--- PROVIDED RECORDS ---
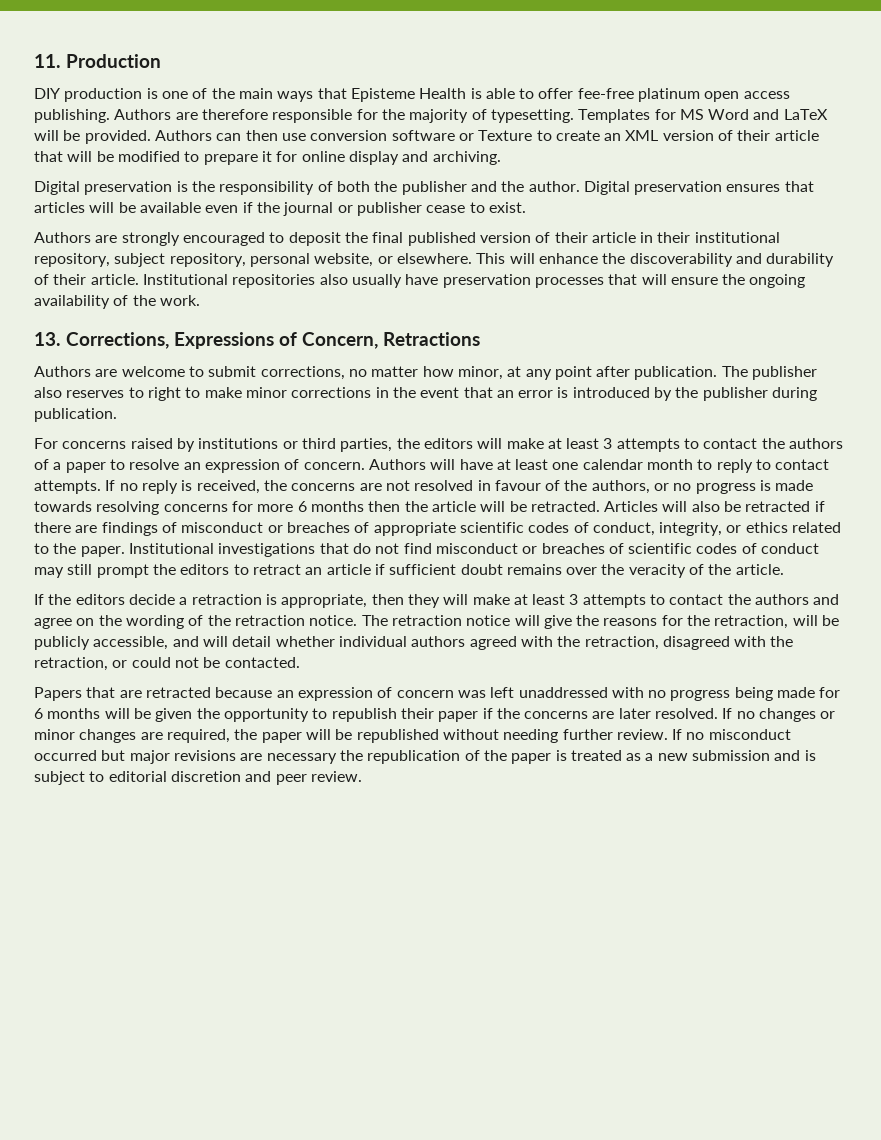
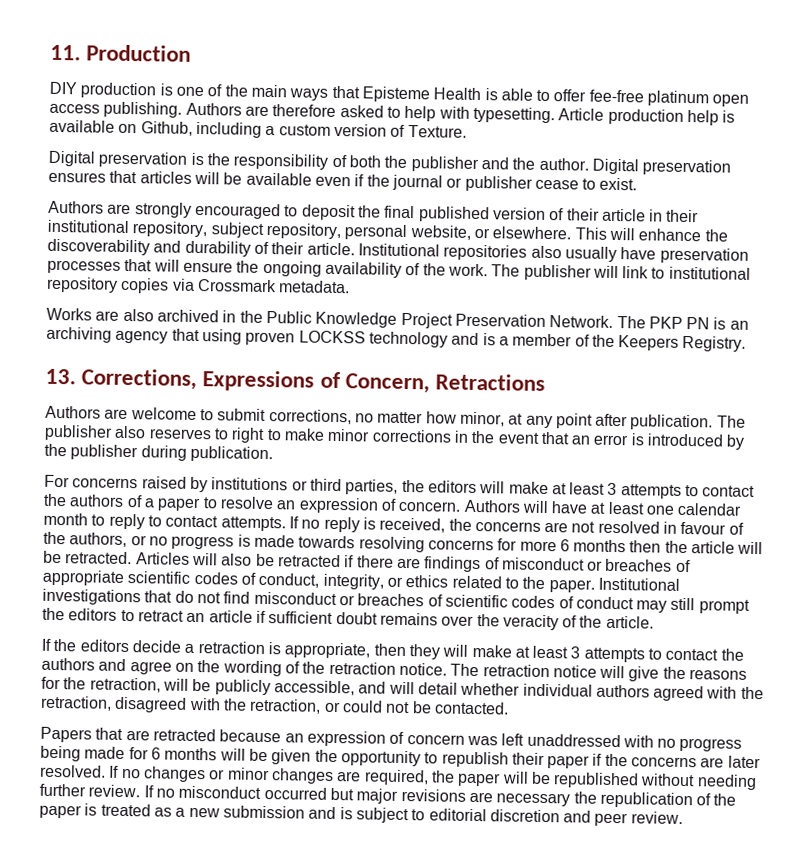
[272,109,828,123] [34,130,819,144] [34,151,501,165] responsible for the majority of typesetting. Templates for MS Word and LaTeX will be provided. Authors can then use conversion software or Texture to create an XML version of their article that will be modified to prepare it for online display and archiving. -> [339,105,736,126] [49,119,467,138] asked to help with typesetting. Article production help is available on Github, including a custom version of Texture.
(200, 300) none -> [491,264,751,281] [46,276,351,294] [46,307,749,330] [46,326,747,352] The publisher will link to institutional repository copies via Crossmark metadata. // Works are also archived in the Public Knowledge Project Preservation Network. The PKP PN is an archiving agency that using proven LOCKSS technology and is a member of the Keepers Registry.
---
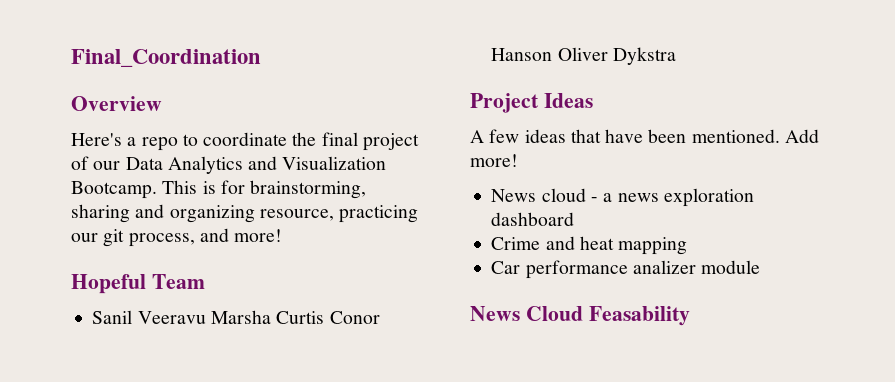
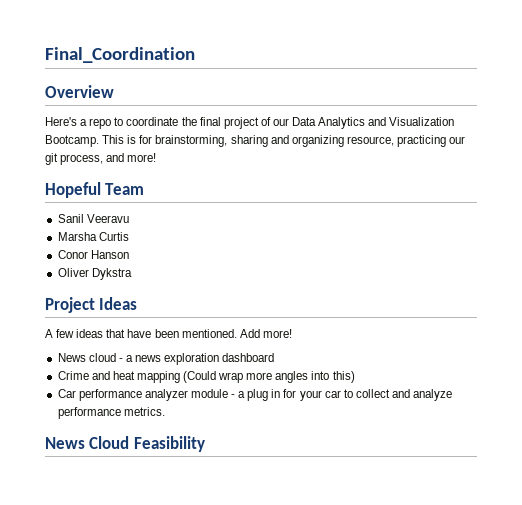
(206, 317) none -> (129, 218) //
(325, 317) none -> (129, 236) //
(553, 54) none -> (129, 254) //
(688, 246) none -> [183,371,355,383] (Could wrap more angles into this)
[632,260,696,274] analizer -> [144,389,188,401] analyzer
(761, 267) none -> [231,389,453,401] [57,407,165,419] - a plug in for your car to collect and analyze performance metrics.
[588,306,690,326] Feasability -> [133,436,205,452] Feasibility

--- PROBLEM STATEMENT ---
Collect the lines of the data that carry the word "none".

--- TASK RESPONSE ---
(200, 300) none -> [491,264,751,281] [46,276,351,294] [46,307,749,330] [46,326,747,352] The publisher will link to institutional repository copies via Crossmark metadata. // Works are also archived in the Public Knowledge Project Preservation Network. The PKP PN is an archiving agency that using proven LOCKSS technology and is a member of the Keepers Registry.
(206, 317) none -> (129, 218) //
(325, 317) none -> (129, 236) //
(553, 54) none -> (129, 254) //
(688, 246) none -> [183,371,355,383] (Could wrap more angles into this)
(761, 267) none -> [231,389,453,401] [57,407,165,419] - a plug in for your car to collect and analyze performance metrics.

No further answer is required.